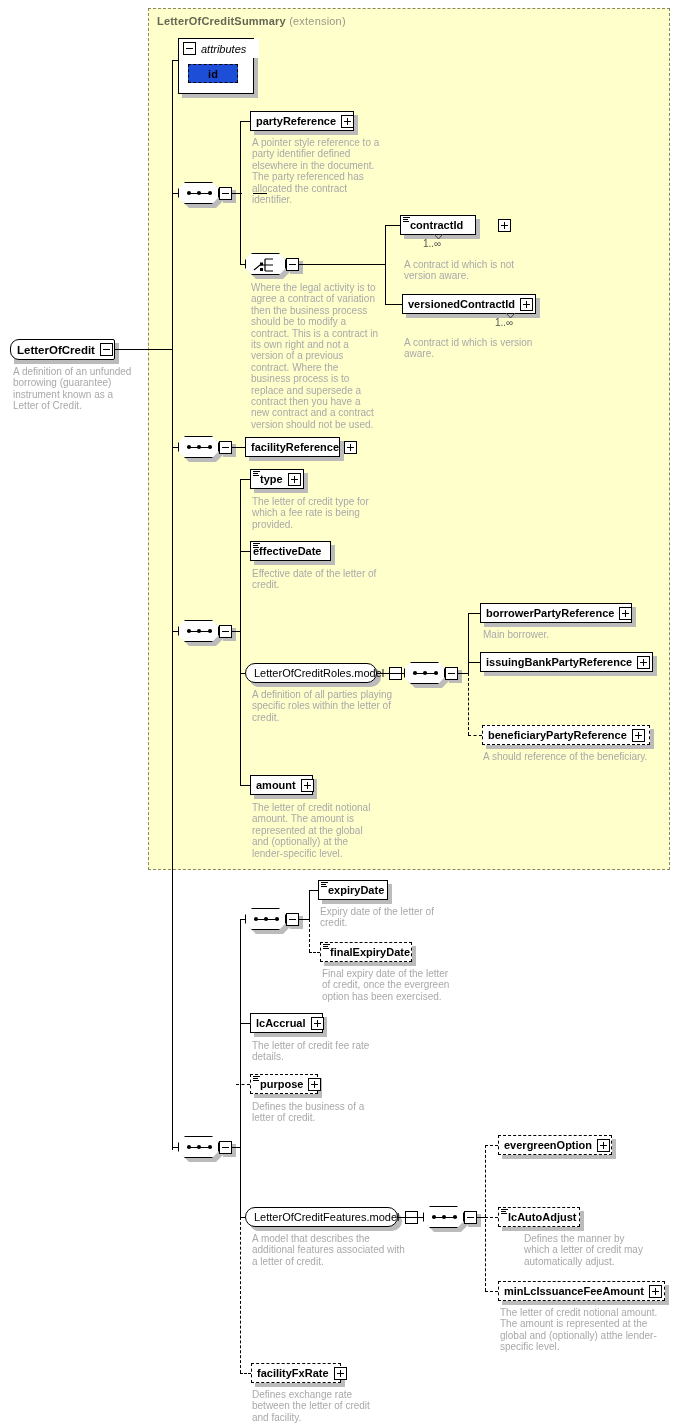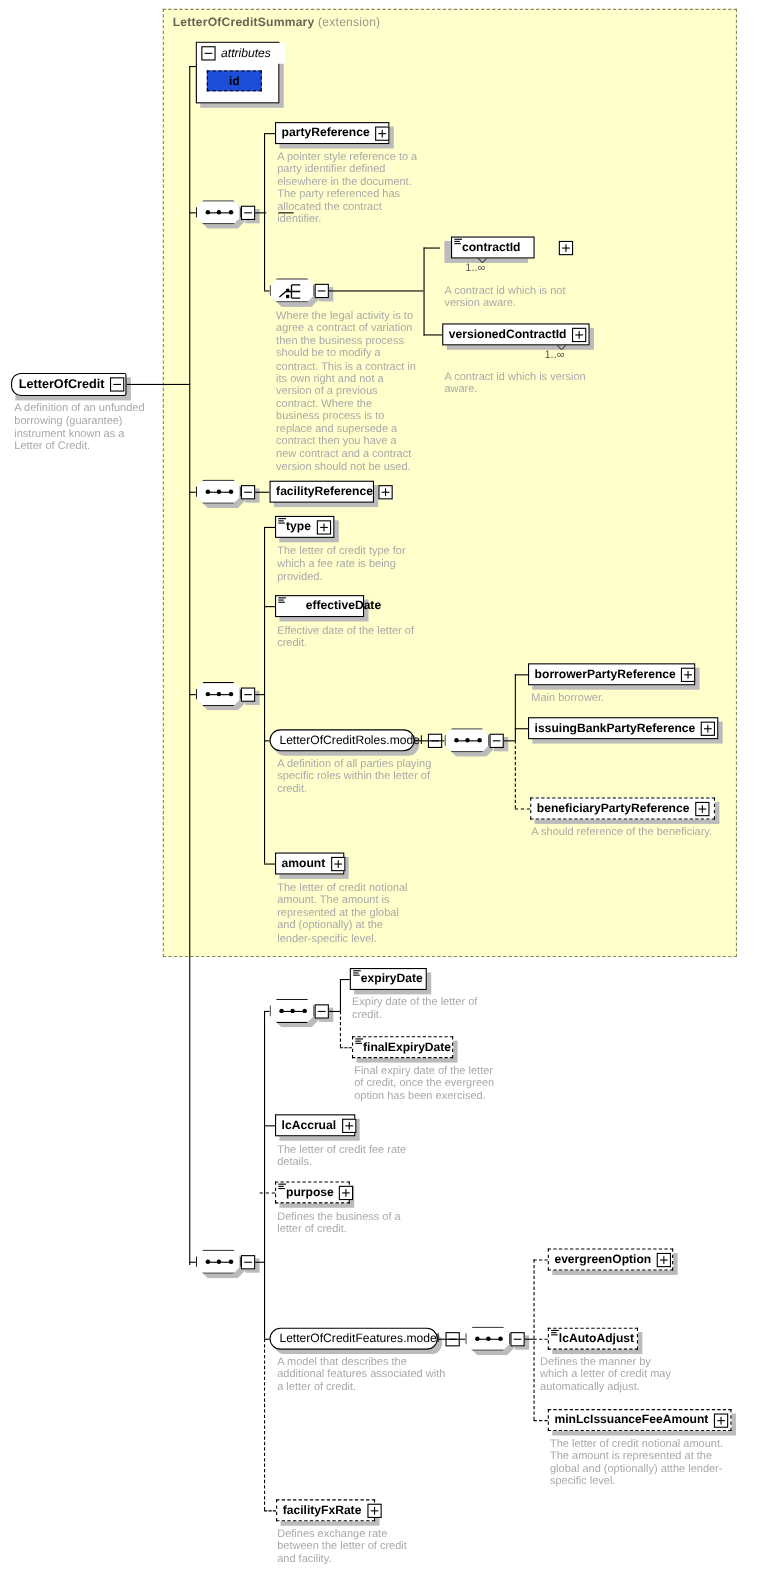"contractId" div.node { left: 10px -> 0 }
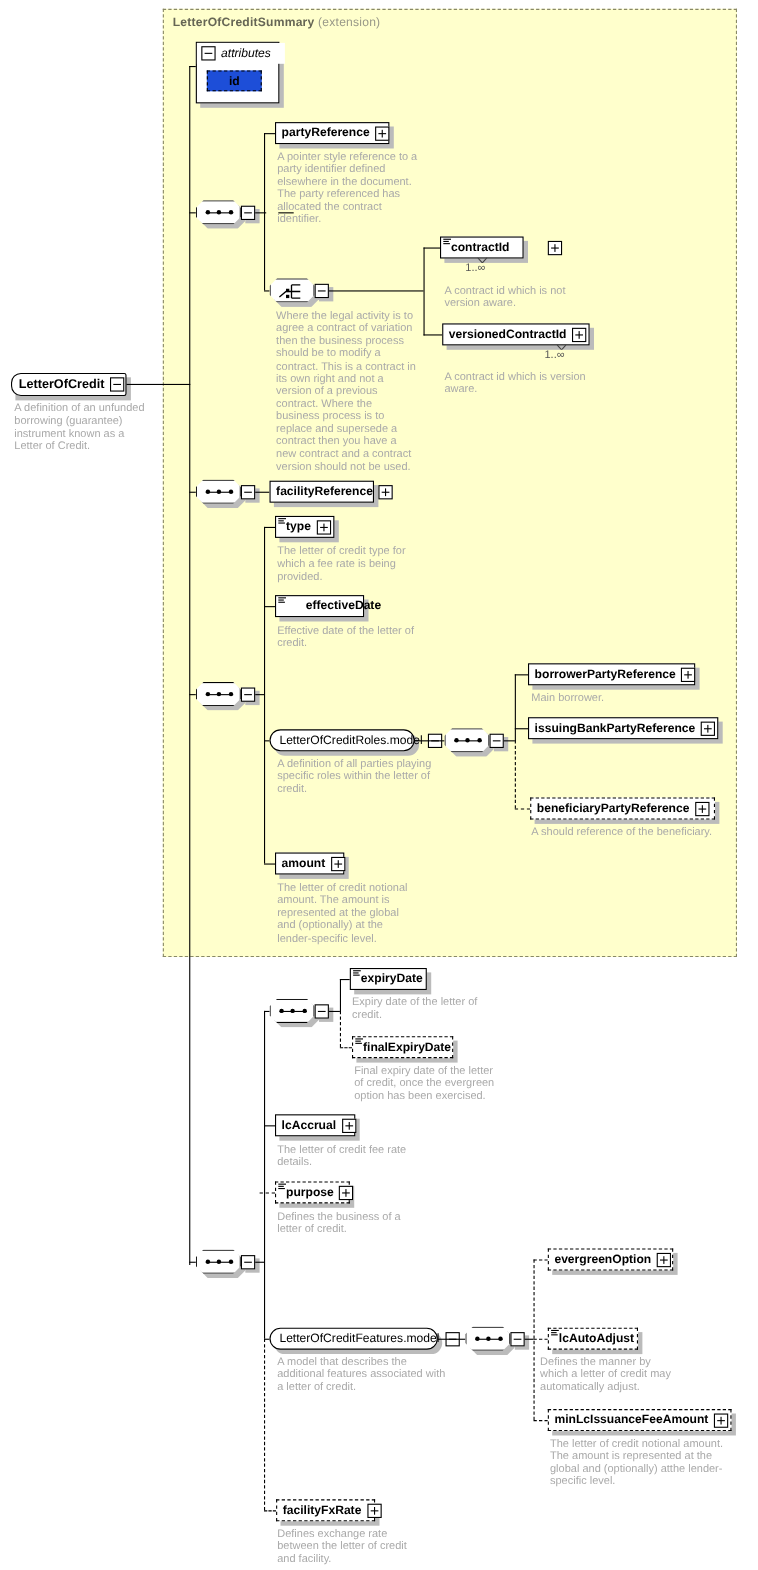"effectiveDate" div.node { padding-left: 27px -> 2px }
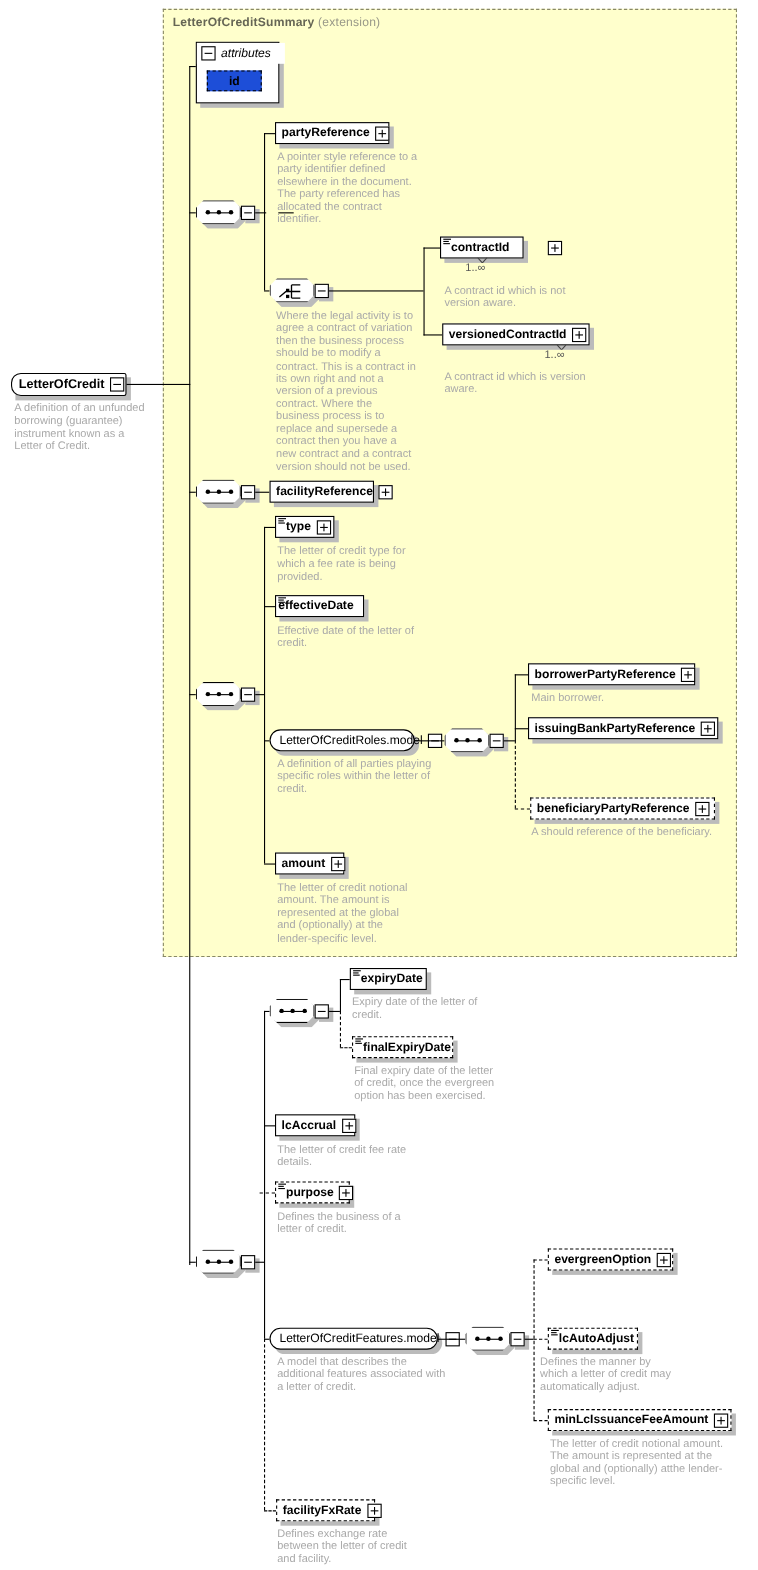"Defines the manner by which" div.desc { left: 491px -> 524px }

--

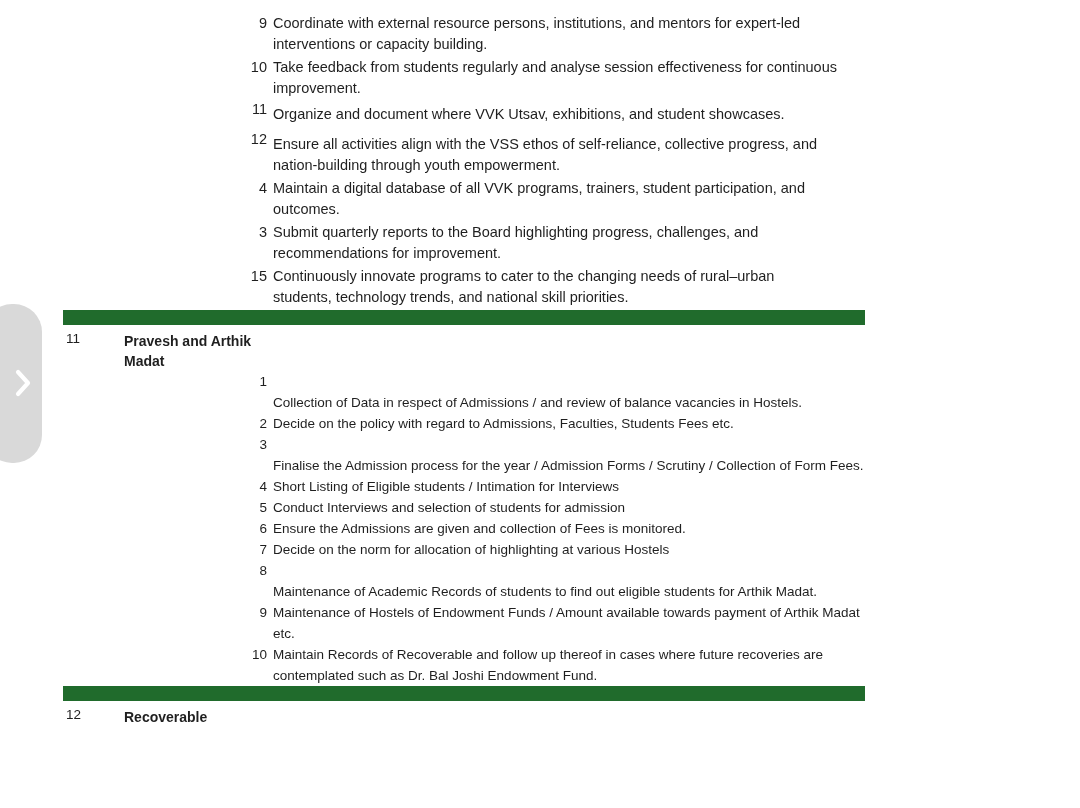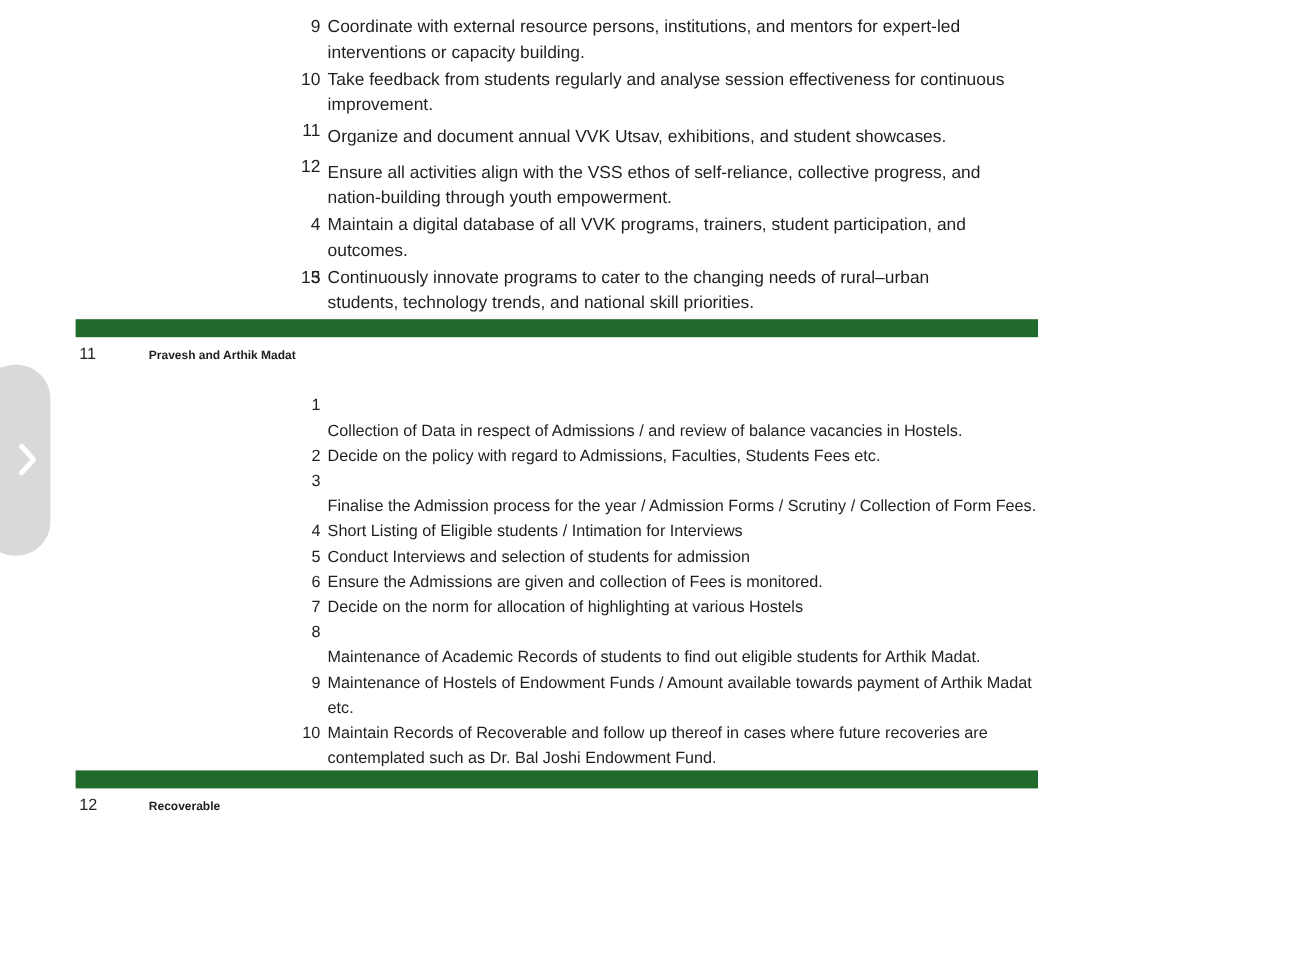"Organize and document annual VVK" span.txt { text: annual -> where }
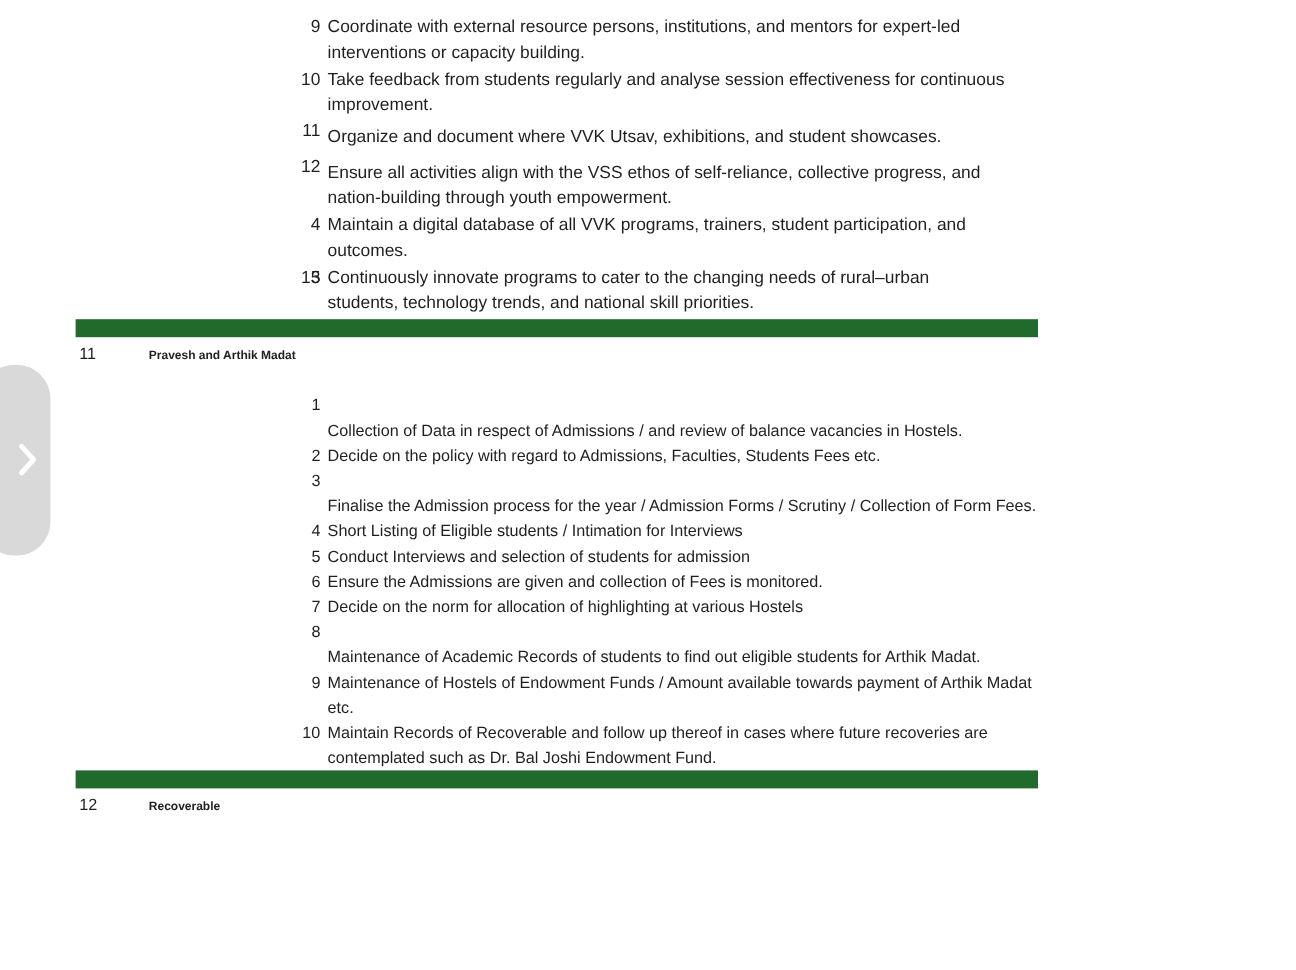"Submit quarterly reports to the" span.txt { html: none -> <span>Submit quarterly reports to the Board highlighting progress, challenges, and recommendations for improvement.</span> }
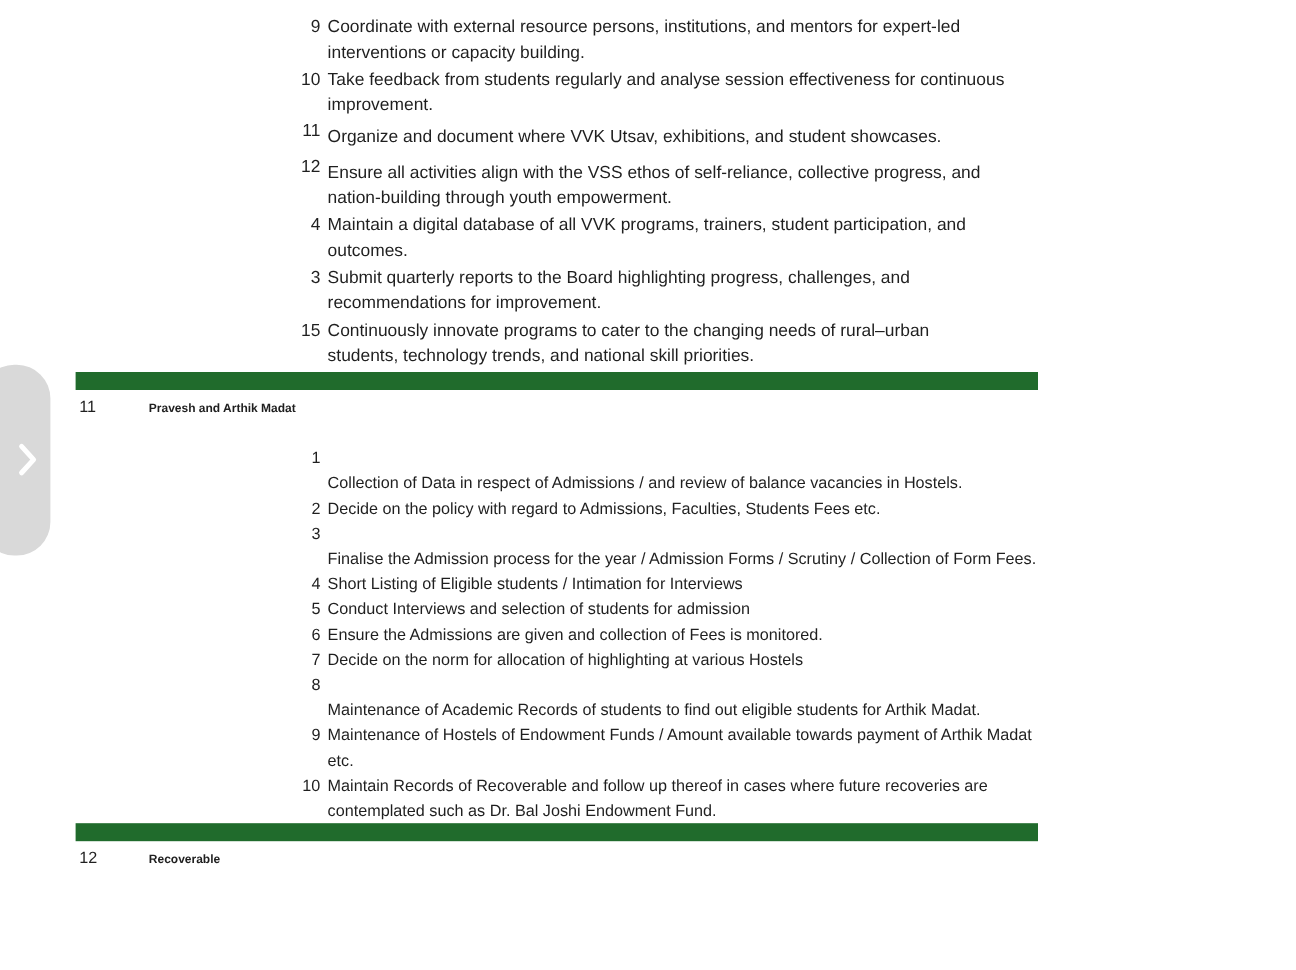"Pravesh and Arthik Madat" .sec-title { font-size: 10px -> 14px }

* Try it
Return the material from the line containing "left: 10px ->" through the line containing "the manner by", exactly and in full, but without its pictures.

* Written response
"contractId" div.node { left: 10px -> 0 }
"effectiveDate" div.node { padding-left: 27px -> 2px }
"Defines the manner by which" div.desc { left: 491px -> 524px }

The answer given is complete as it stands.